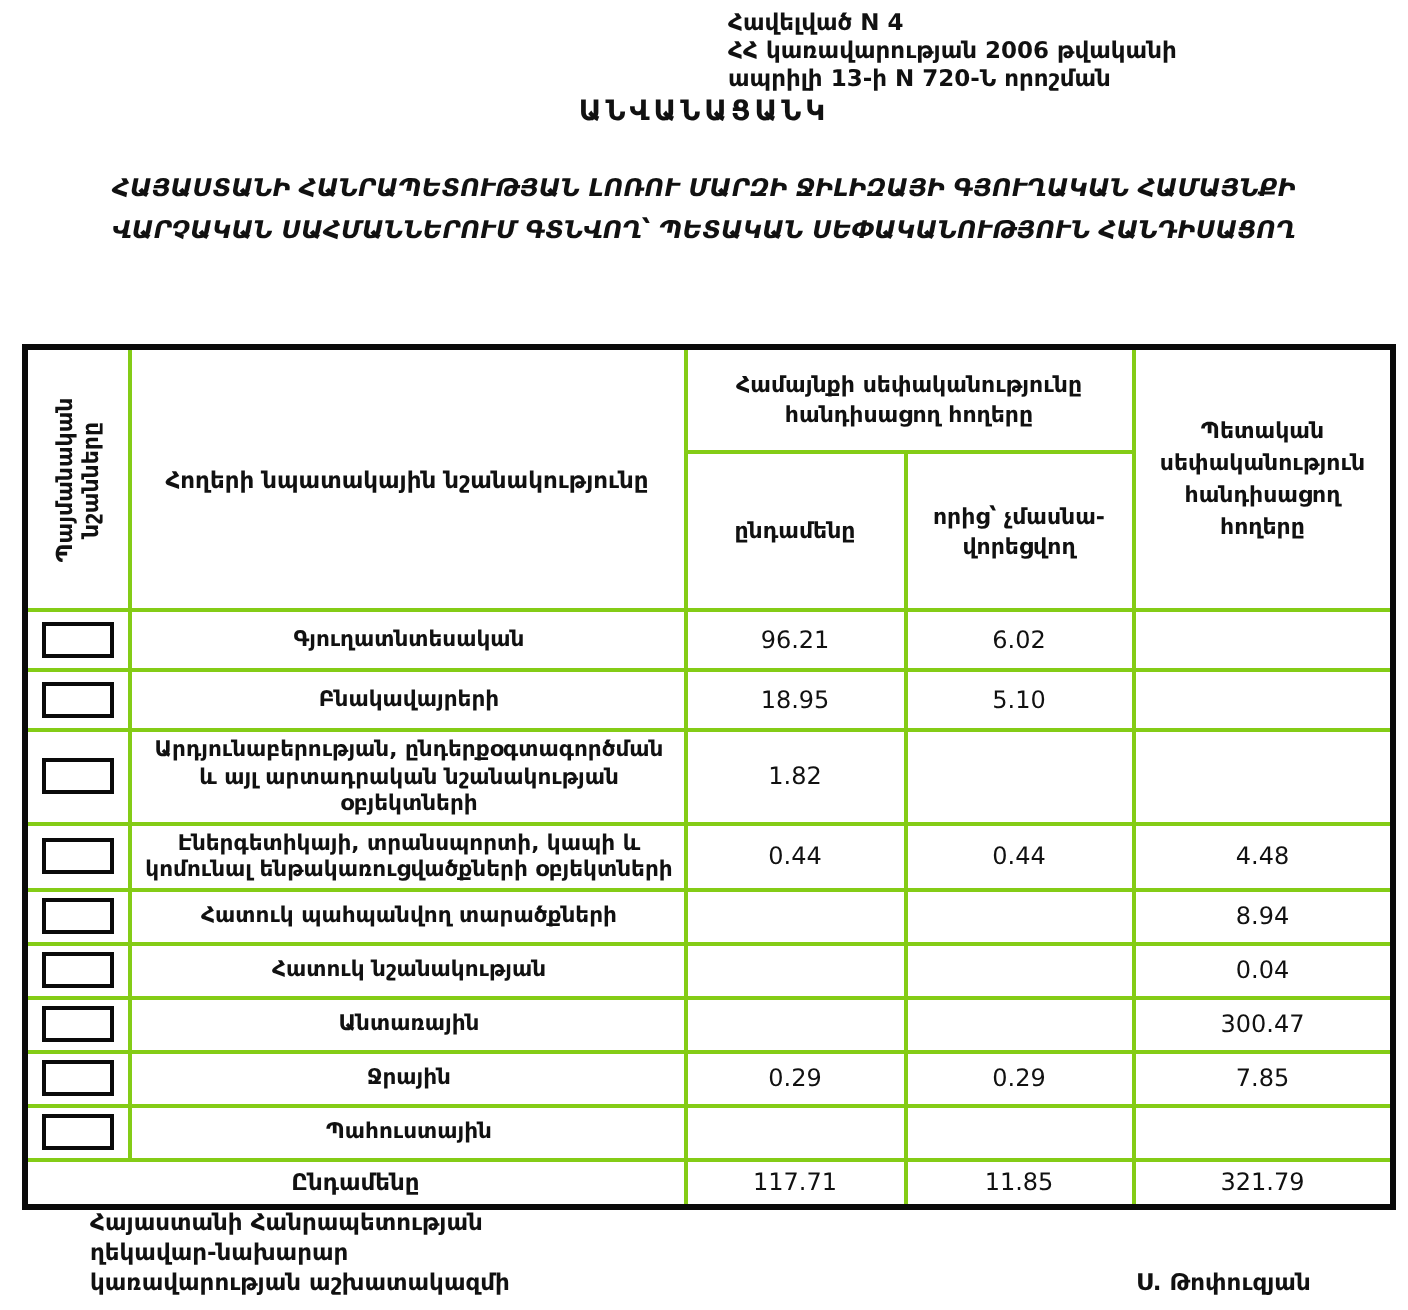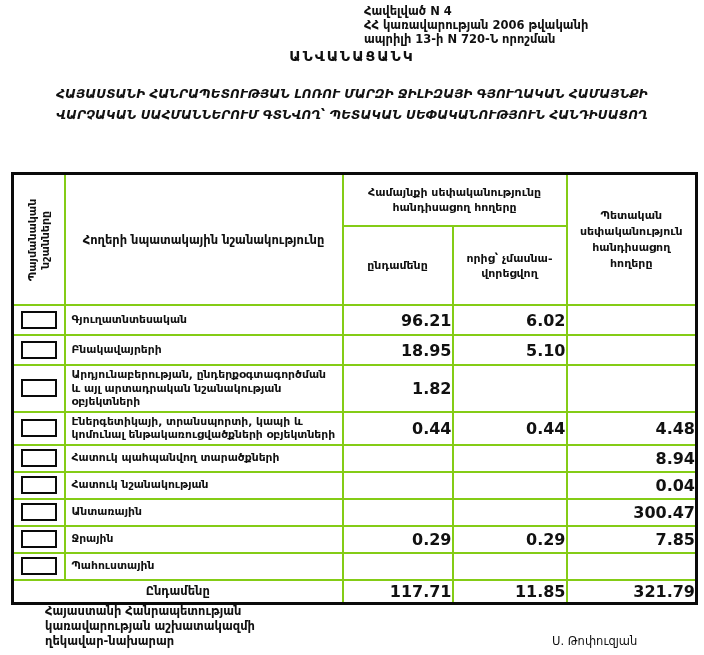--- a/index.html
+++ b/index.html
@@ -52,7 +52,7 @@
   }
   td.name{
     font-size:10.8px;font-weight:bold;line-height:13.5px;
-    padding:2px 4px 2px 6px;vertical-align:middle;text-align:left;
+    padding:2px 4px 2px 6px;vertical-align:middle;text-align:center;
   }
   td.val{
     font-size:16px;font-weight:bold;text-align:right;vertical-align:middle;

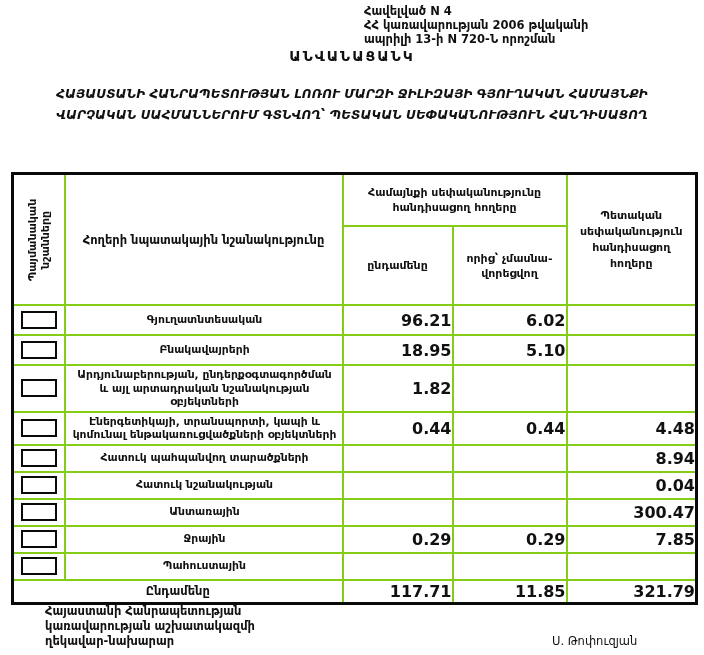--- a/index.html
+++ b/index.html
@@ -55,7 +55,7 @@
     padding:2px 4px 2px 6px;vertical-align:middle;text-align:center;
   }
   td.val{
-    font-size:16px;font-weight:bold;text-align:right;vertical-align:middle;
+    font-size:12px;font-weight:normal;text-align:center;vertical-align:middle;
   }
   td.total-label{
     font-size:11.5px;font-weight:bold;text-align:center;vertical-align:middle;

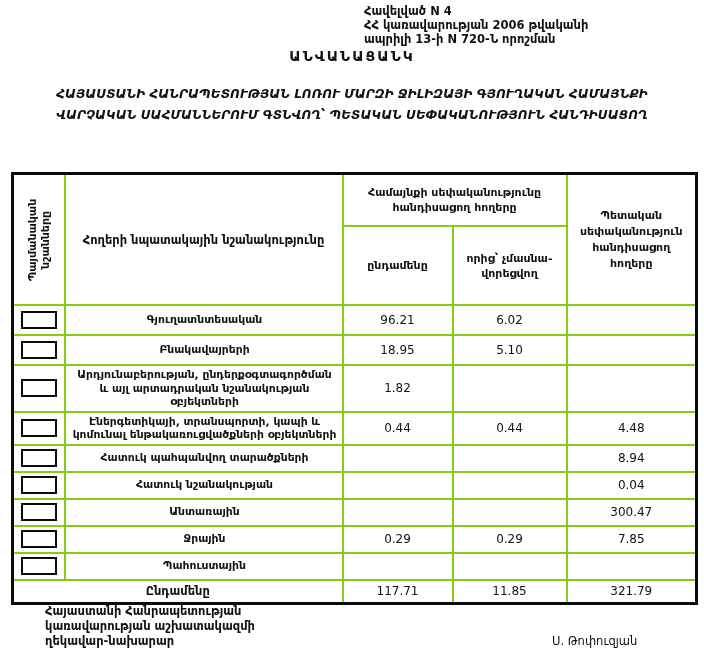--- a/index.html
+++ b/index.html
@@ -209,8 +209,8 @@
 
   <div class="footer-left">
     <div>Հայաստանի Հանրապետության</div>
+    <div>ղեկավար-նախարար</div>
     <div>կառավարության աշխատակազմի</div>
-    <div>ղեկավար-նախարար</div>
   </div>
 
   <div class="signature">Ս. Թոփուզյան</div>

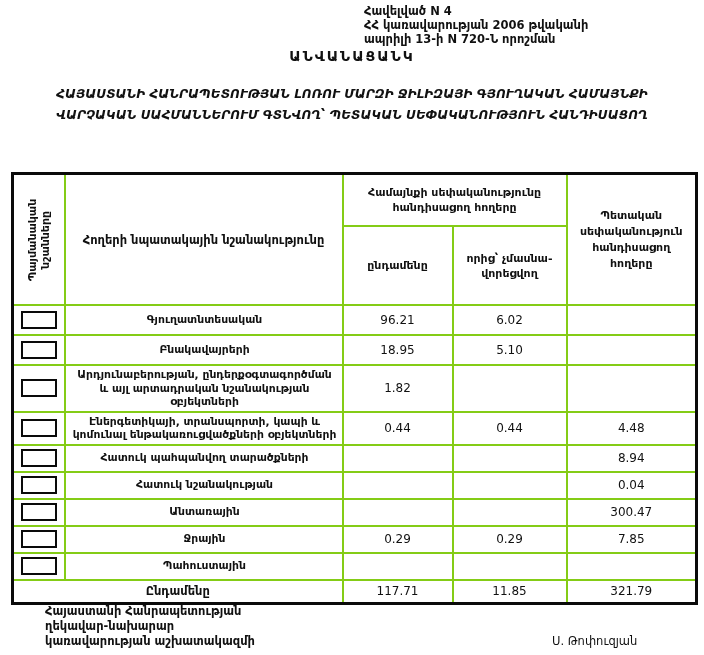--- a/index.html
+++ b/index.html
@@ -70,8 +70,8 @@
     font-size:11.5px;font-weight:bold;line-height:15px;
   }
   .signature{
-    position:absolute;top:634px;left:552px;
-    font-size:11.5px;font-weight:normal;
+    position:absolute;top:634px;left:568px;
+    font-size:11.5px;font-weight:bold;
   }
 </style>
 </head>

************

Task to carry out
Leaving out only the pictures, retype every record exactly.

Result of this exercise
--- a/index.html
+++ b/index.html
@@ -52,7 +52,7 @@
   }
   td.name{
     font-size:10.8px;font-weight:bold;line-height:13.5px;
-    padding:2px 4px 2px 6px;vertical-align:middle;text-align:left;
+    padding:2px 4px 2px 6px;vertical-align:middle;text-align:center;
   }
   td.val{
     font-size:16px;font-weight:bold;text-align:right;vertical-align:middle;

--- a/index.html
+++ b/index.html
@@ -55,7 +55,7 @@
     padding:2px 4px 2px 6px;vertical-align:middle;text-align:center;
   }
   td.val{
-    font-size:16px;font-weight:bold;text-align:right;vertical-align:middle;
+    font-size:12px;font-weight:normal;text-align:center;vertical-align:middle;
   }
   td.total-label{
     font-size:11.5px;font-weight:bold;text-align:center;vertical-align:middle;

--- a/index.html
+++ b/index.html
@@ -209,8 +209,8 @@
 
   <div class="footer-left">
     <div>Հայաստանի Հանրապետության</div>
+    <div>ղեկավար-նախարար</div>
     <div>կառավարության աշխատակազմի</div>
-    <div>ղեկավար-նախարար</div>
   </div>
 
   <div class="signature">Ս. Թոփուզյան</div>

--- a/index.html
+++ b/index.html
@@ -70,8 +70,8 @@
     font-size:11.5px;font-weight:bold;line-height:15px;
   }
   .signature{
-    position:absolute;top:634px;left:552px;
-    font-size:11.5px;font-weight:normal;
+    position:absolute;top:634px;left:568px;
+    font-size:11.5px;font-weight:bold;
   }
 </style>
 </head>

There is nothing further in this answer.